Topics

Rasterio and pip 19


Sean Gillies
 

Hi all,

I was tripped up by the release of pip 19 and want to share what I learned so that you can avoid the same bruises.

Rasterio has a pyproject.toml file since version 1.0. This file specifies the build requirements of Rasterio, the packages you must have to build working modules from the source. These include Cython, because Rasterio is largely written in the Cython language, and Numpy, because Cython needs Numpy's C headers.

When pip 10 was released, it began to use this pyproject.toml file and you may have noticed that the old two-step build of Rasterio

  pip install numpy cython
  pip install --no-binary rasterio rasterio

wasn't necessary anymore. Pip would check the pyproject.toml file and install numpy and cython before moving on to Rasterio's own setup script. Note well that pip 10 would install numpy and cython into the site-packages folder of the currently active Python environment. Pip 19 changes this.

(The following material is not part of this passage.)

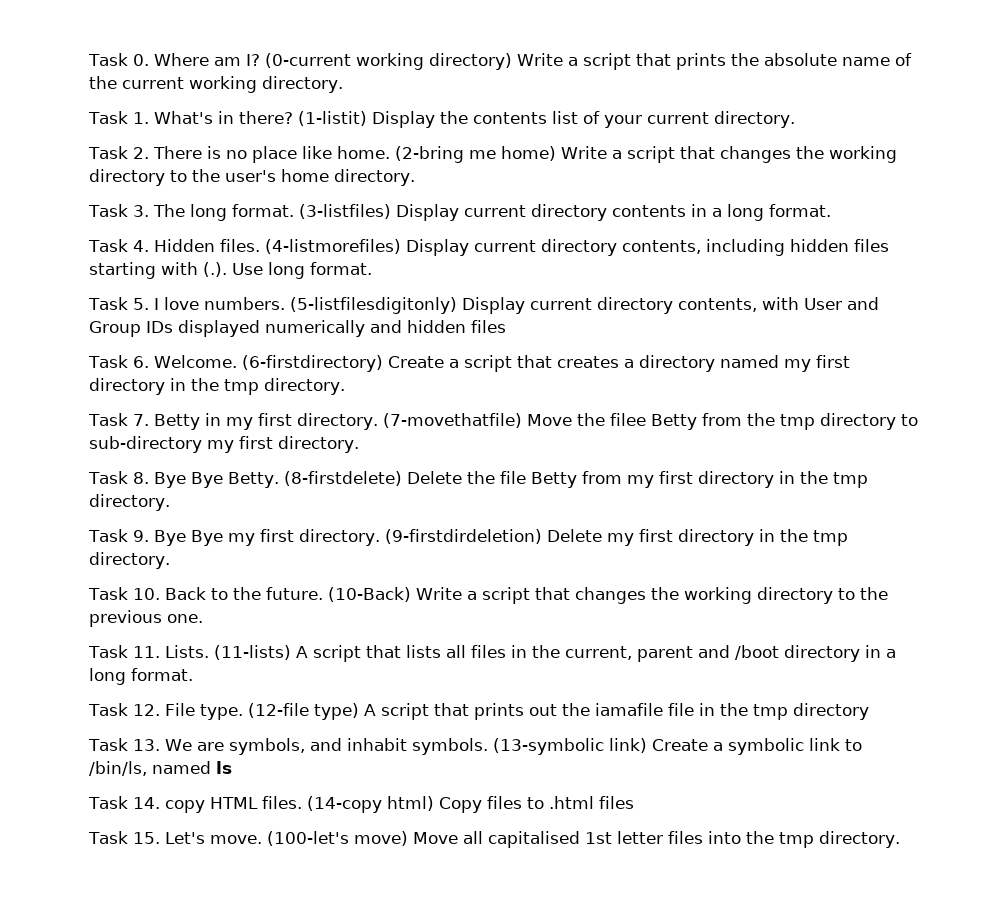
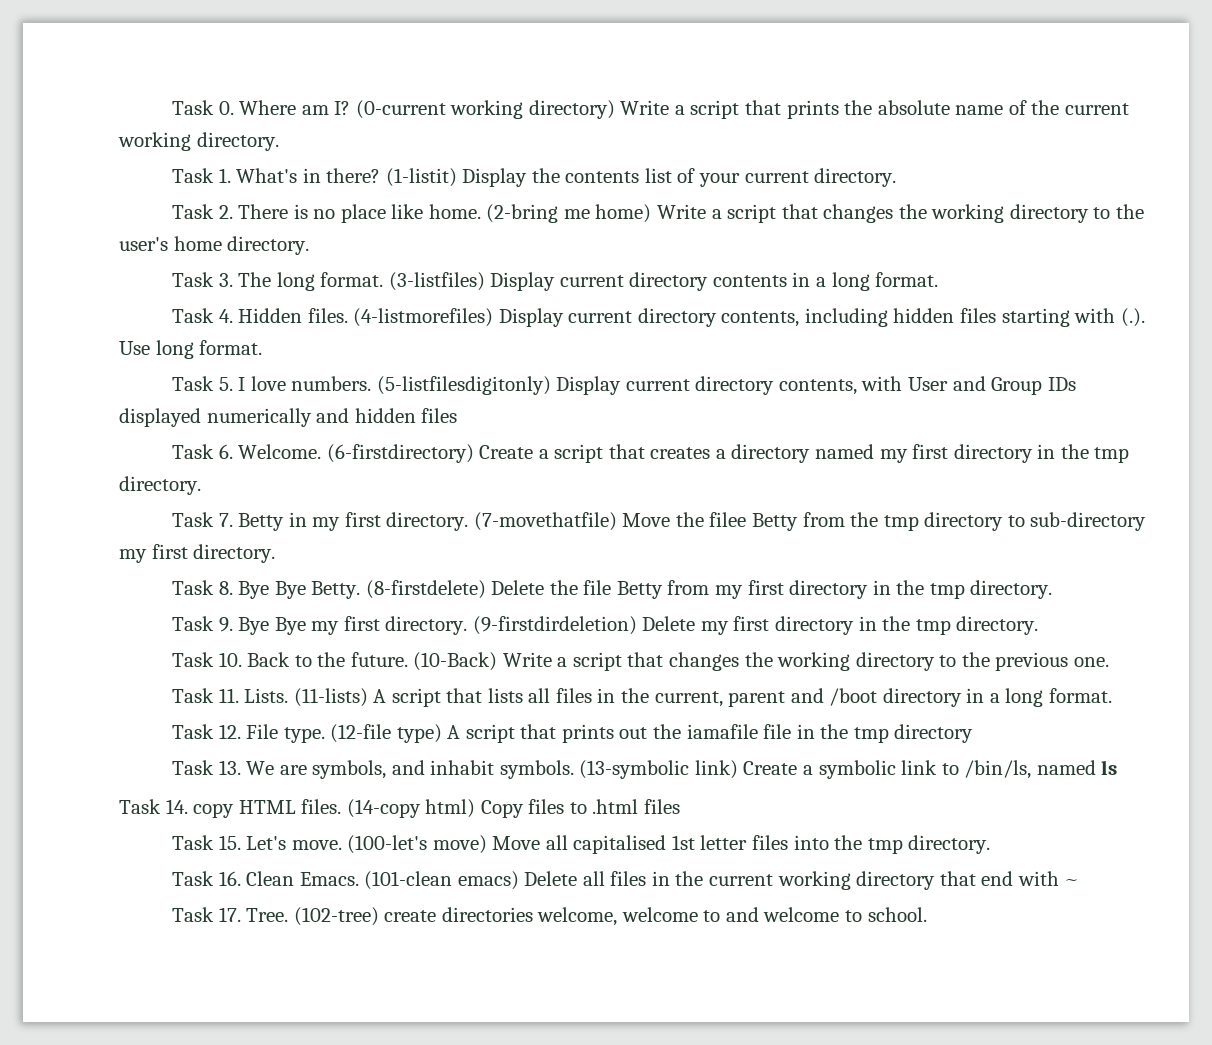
+ Task 16. Clean Emacs. (101-clean emacs) Delete all files in the current working directory that end with ~
+ Task 17. Tree. (102-tree) create directories welcome, welcome to and welcome to school.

With pip 19, the default is to create a new temporary environment and install numpy and cython into it. And because I didn't specify versions in pyproject.toml, this means the latest numpy (1.16.0 as I type this). Extension modules compiled using the 1.16.0 headers aren't compatible with older versions of numpy. Importing them will result in a ValueError and a message about mismatched struct sizes.

In Rasterio's wheel-building system we have a different way of satisfying the build-time dependencies, but the new temporary environment snuck in, entailed a dependency on numpy 1.16.0 and then when we tested the wheels with versions of numpy that *should* have been compatible, we had failed tests. It was rather perplexing until I reminded myself to check the pip change log. The problem was easy enough to solve: we use the --no-build-isolation option of pip install and our builds go on as they did with earlier pip versions.

You'll see the same thing if you build wheels for production and then try to use them with an older version of numpy.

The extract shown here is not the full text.